第44話

「では、第二回会議をはじめます」

 木のコップに入れた水と、焼き鳥を前に二人で向かい合って座る。

「あー、なるほどな。もっと早くに気が付いていれば……」

 ヴァルさんが木のコップをしげしげと眺めながら水を飲む。

「……石は簡単に加工できちゃうのに、どうしてそれより柔らかい木は加工できないと思ったの?」

 いししとヴァルさんが笑った。

「柔らかすぎて」

 あ、うん。確かに、ツルハシで木に穴開けようとしガンガン壊してた。

 肩を叩いてそっと短剣を渡すと、私が肉を切るのと同じような感じで木を輪切りにして、短剣の先で中をほじほじしてコップを作ってくれた。

 ……そう、20個くらい力加減が分からずにダメにしたけど、やっと21個目にして成功。……いや、怪力すぎん?違うな、怪力だったとしても、卵を持ったら割り続ける人なんていないんだから、力加減が下手すぎん?

 私、よく生きてるな。ゴリゴリごりと抱きつぶされなくてよかったよ……。

「って、それはそうとして、会議をはじめます」

 焼き鳥をもぐもぐと食べる。

「大事なことを確認してなかったんだけど、ヴァルさんはどこへ行きたいの?森を抜けて人間の住む街にって言ってたけど、草原の向こうの街に行きたいの?荒地の向こうの街ではだめなの?」

 ヴァルさんは、未加工の野蒜の葉っぱと焼き鳥を一緒に口に入れてもぐもぐしている。辛さにはまっているようだ。

「いや、問題ないぞ?俺は根無し草だ。あ、根無し草って分かるか?」

 いや、分かるけど。

「あれみたいなもんだ」

 ヴァルさんが風に転がる回転草を指さした。

 いや、違うよね?種をまき散らしながら転がってるとか人間なら大問題だから。

「冒険者だから、依頼とかであちこち行くってこと?」

 日本の物語の知識が役立つか分からないけれど、間違ったことを言っても子供だからでごまかそう。

「おお、そうだな。拠点を持つ冒険者もいるが、俺のような奴は、拠点は持たない方がいいんだ」

 どこか遠い目をする。

 俺のような奴?

 まだ拠点を持てるだけ稼げない……ってわけじゃないよね?

 問題行動起こすタイプでもなさそうだけど。

 あ、問題は問題でも女性問題?振られるたびにうじうじして相手の女性と顔を合わせたくなくなるとか?

 ガンバレヴァルさん。お姉さんが女性の口説き方をいつかレクチャーしてあげるからね……って、まぁ、私も前世もそれほど恋愛してないから小説の知識になるけども。それでいいなら……。

「だから、目的地は特にない。冒険者は国ではなく冒険者ギルドに籍があるからどの国へも移動自由だしな」

 ふむふむ。

「もう水が空か。汲んでこよう」

 ヴァルさんが立ち上がって、掘った穴に、ヴァルさんが即席で作ったバケツに、私が蔦を編んで即席で作ったロープを結んで落とした。

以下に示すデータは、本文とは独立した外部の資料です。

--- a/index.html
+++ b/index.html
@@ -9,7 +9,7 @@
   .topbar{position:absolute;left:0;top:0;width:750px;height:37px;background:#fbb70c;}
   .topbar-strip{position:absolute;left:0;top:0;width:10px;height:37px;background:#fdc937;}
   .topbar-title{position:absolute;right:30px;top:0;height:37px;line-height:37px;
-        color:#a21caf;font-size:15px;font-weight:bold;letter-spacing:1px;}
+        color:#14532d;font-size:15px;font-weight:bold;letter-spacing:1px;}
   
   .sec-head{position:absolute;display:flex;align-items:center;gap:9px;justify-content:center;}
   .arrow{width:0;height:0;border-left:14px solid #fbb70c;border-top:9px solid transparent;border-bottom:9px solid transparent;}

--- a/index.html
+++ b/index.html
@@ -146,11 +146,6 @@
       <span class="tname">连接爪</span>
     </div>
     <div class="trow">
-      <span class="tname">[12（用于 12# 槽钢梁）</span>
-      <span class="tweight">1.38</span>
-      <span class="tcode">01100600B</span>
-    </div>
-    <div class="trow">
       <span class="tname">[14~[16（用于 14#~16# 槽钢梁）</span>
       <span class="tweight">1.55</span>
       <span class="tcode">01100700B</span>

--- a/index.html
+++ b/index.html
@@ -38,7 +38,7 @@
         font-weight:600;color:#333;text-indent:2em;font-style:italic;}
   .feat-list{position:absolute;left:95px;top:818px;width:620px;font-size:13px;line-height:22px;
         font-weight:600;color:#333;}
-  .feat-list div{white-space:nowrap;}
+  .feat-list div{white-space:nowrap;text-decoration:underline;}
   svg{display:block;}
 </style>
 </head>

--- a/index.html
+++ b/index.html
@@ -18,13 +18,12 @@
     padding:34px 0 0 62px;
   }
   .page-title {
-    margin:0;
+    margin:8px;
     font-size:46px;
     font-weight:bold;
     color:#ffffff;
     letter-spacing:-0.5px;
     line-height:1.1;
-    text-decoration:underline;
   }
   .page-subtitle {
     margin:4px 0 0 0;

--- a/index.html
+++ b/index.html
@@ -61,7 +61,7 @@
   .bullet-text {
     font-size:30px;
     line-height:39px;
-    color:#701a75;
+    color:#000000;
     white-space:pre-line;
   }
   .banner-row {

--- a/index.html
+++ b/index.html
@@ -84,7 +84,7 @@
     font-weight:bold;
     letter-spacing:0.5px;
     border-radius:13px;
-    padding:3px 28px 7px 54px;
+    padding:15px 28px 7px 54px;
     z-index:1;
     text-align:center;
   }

 水をくむためにいちいち穴の中に入るわけにはいかないでしょう。ヴァルさんほどの身体能力があれば問題ないにしても。

「ごくごく、ぷはー」 

 コップに入れてくれた水を飲み干す。

 ポンと置くと、ヴァルさんが水をそそぐ。

「ごくごく。ぷはー」

 ヴァルさんが水を……。もういいよ!わんこ水か!

「じゃ、私も行先どこでもいいから、荒野を超えよう。2,3週間ならきっとあっという間だよ」

 森の中を4か月もうろつくなんてごめんだ。

 いや、本当にごめんなのは、もうエルフに近づきたくない。

「いや、だから、食料がないんだぞ?鳥も飛んでない。魔物も探せば岩石トカゲや岩石蜘蛛なんか要るかもしれないが、運がよければ見つかる程度だ」

 あ、一応いるのか、魔物。

「ヴァルさん、冒険者って、食料を持ち歩くことはないの?」

 ヴァルさんが首を傾げた。

「ある、な。そういえば。食べられる魔物が出る場所では持って行くより狩ったほうが早いから忘れてた」

 うん。ヴァルさん理論。

 強い冒険者じゃなくちゃ無理だよねー。あと、丸焼きしちゃう魔法が使えないと捌いて焼いてとか時間も取られるし魔物の血で他の魔物引き寄せると大変だし……。

「さすがに何か月もとなると保存食を持っていくのも大変だと思うんだけど、2~3週間なら保存食を持っていけばいいと思うの。水まで運ぶとなると無理だけど、水が何とかなるなら」

 ヴァルさんが私の頭を撫でた。

「フワリは賢いなー。もしかしたらお前の両親も冒……いや、鳥肉もっと食え、いっぱい食べて大きくなるんだぞ!」

 ヴァルさんが慌てて私の口に鳥肉を運ぶ。

 ……そうだ。ヴァルさんは私が森の中に親に捨てられたと思ってるんだよね。あんな人里から離れ魔物もたくさん出る森に入るのは冒険者くらいしかいないってことなんだろうな。